- Relator(a)
- Ministro Ribeiro Dantas
- Órgão julgador
- Quinta Turma
- Data do julgamento
- 07/05/2019
- Data de publicação
- 13/05/2019
STJ – Acórdão, Rel. Ministro Ribeiro Dantas, Quinta Turma, j. 07/05/2019, p. 13/05/2019
PROCESSUAL PENAL. AGRAVO REGIMENTAL NO RECURSO ORDINÁRIO EM HABEAS CORPUS. ASSOCIAÇÃO PARA O TRÁFICO, TRÁFICO DE ENTORPECENTES, FALSIDADE IDEOLÓGICA E ROUBOS MAJORADOS. PRISÃO PREVENTIVA. ORGANIZAÇÃO CRIMINOSA. GARANTIA DA ORDEM PÚBLICA. RÉU FORAGIDO. ASSEGURAR A APLICAÇÃO DA LEI PENAL. MEDIDAS CAUTELARES. INAPLICABILIDADE. AGRAVO REGIMENTAL DESPROVIDO. 1. A prisão preventiva, nos termos do art. 312 do Código de Processo Penal, poderá ser decretada para garantia da ordem pública, da ordem econômica, por conveniência da instrução criminal ou para assegurar a aplicação da lei penal, desde que presentes prova da existência do crime e indícios suficientes de autoria. 2. O Superior Tribunal de Justiça possui entendimento consolidado no sentido de que não há constrangimento ilegal quando a prisão preventiva é decretada ante a gravidade concreta das condutas praticadas, como ocorreu no presente caso, pois o agravante teria sido apontado como integrante de organização criminosa voltada para a prática de delitos diversos, inclusive, por tráfico de drogas e associação para o tráfico, considerando, ainda, o fato de se encontrar foragido.
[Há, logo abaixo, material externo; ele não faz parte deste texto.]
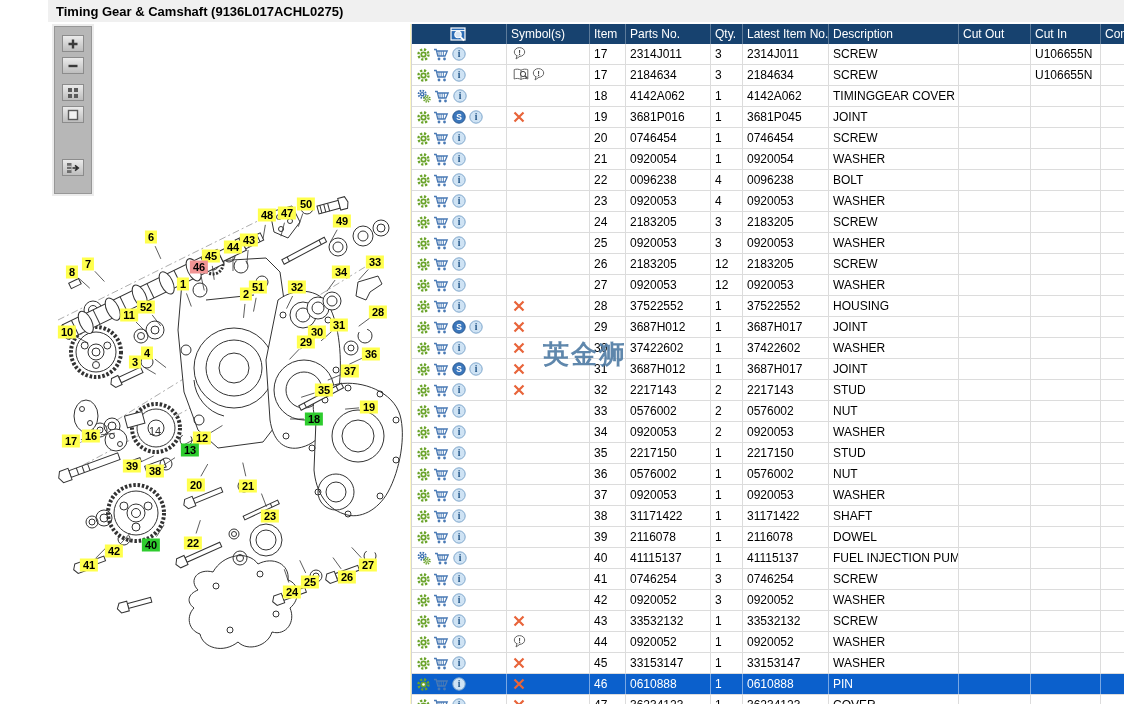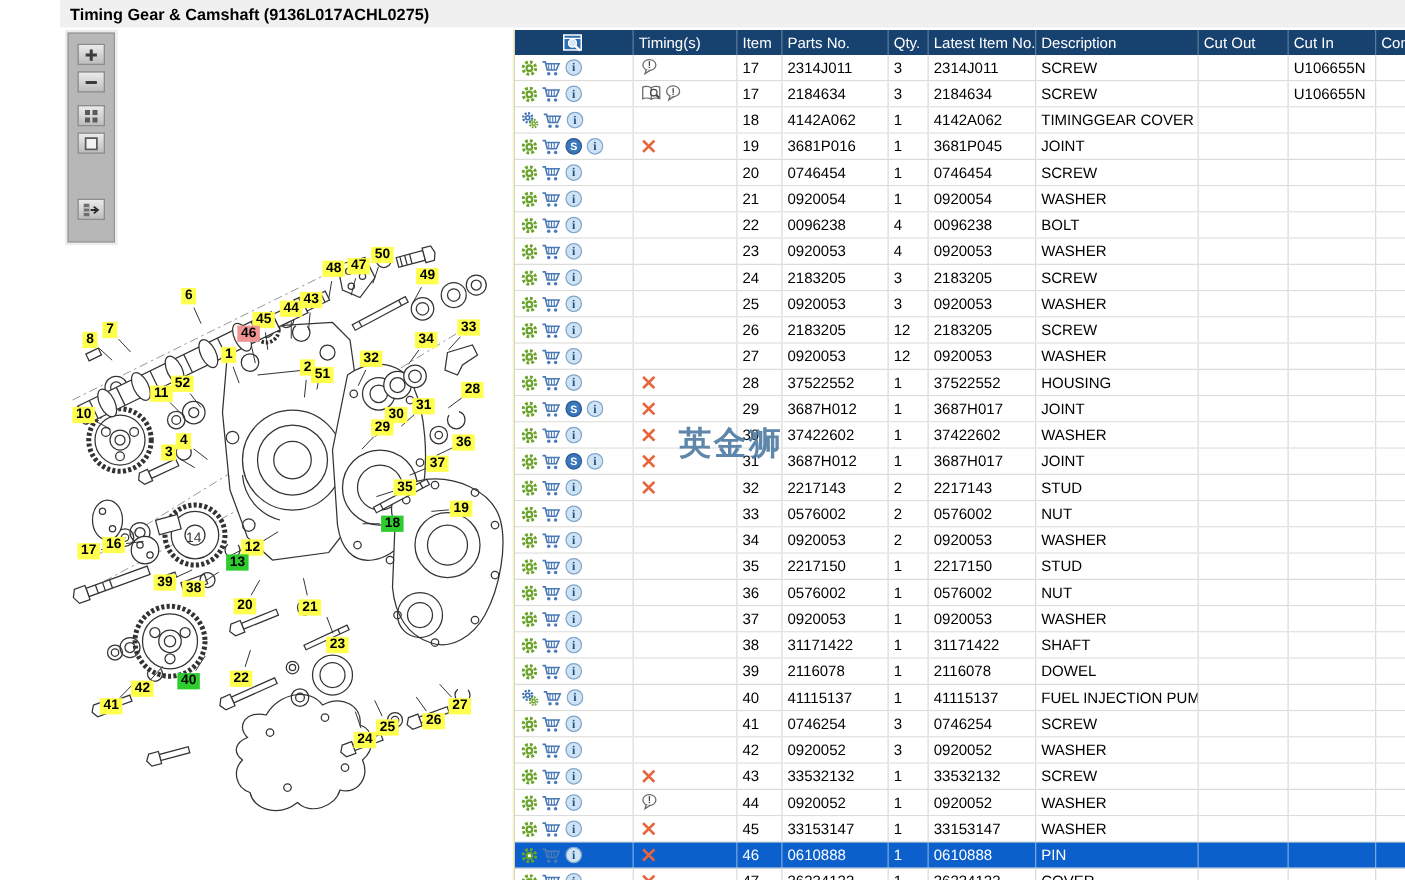"Timing(s)" div.th { text: Timing -> Symbol }
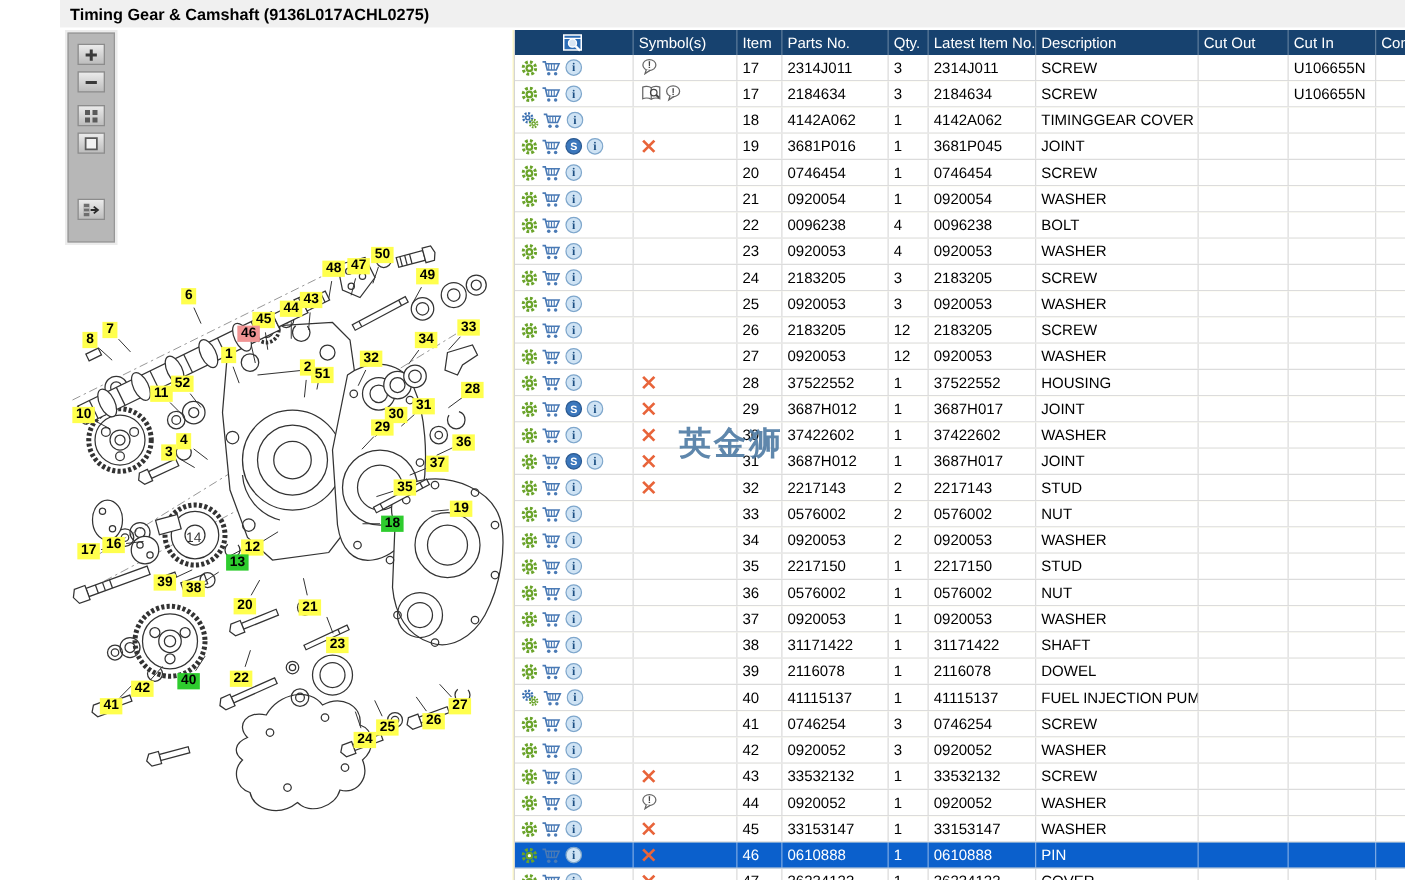"51" div.dlabel { top: 276px -> 263px }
Tais circunstâncias evidenciam o grau de periculosidade do recorrente e justificam sua segregação cautelar para garantia da ordem pública, inclusive como forma de evitar a reiteração delitiva, e ainda para assegurar a aplicação da lei penal. Precedentes. 3. É inviável a aplicação de medidas cautelares diversas da prisão, pois a gravidade concreta da conduta delituosa e a periculosidade do agravante indicam que a ordem pública não estaria acautelada com sua soltura. 4. Agravo regimental desprovido. (AgRg no RHC n. 107.335/MG, relator Ministro Ribeiro Dantas, Quinta Turma, julgado em 7/5/2019, DJe de 13/5/2019.)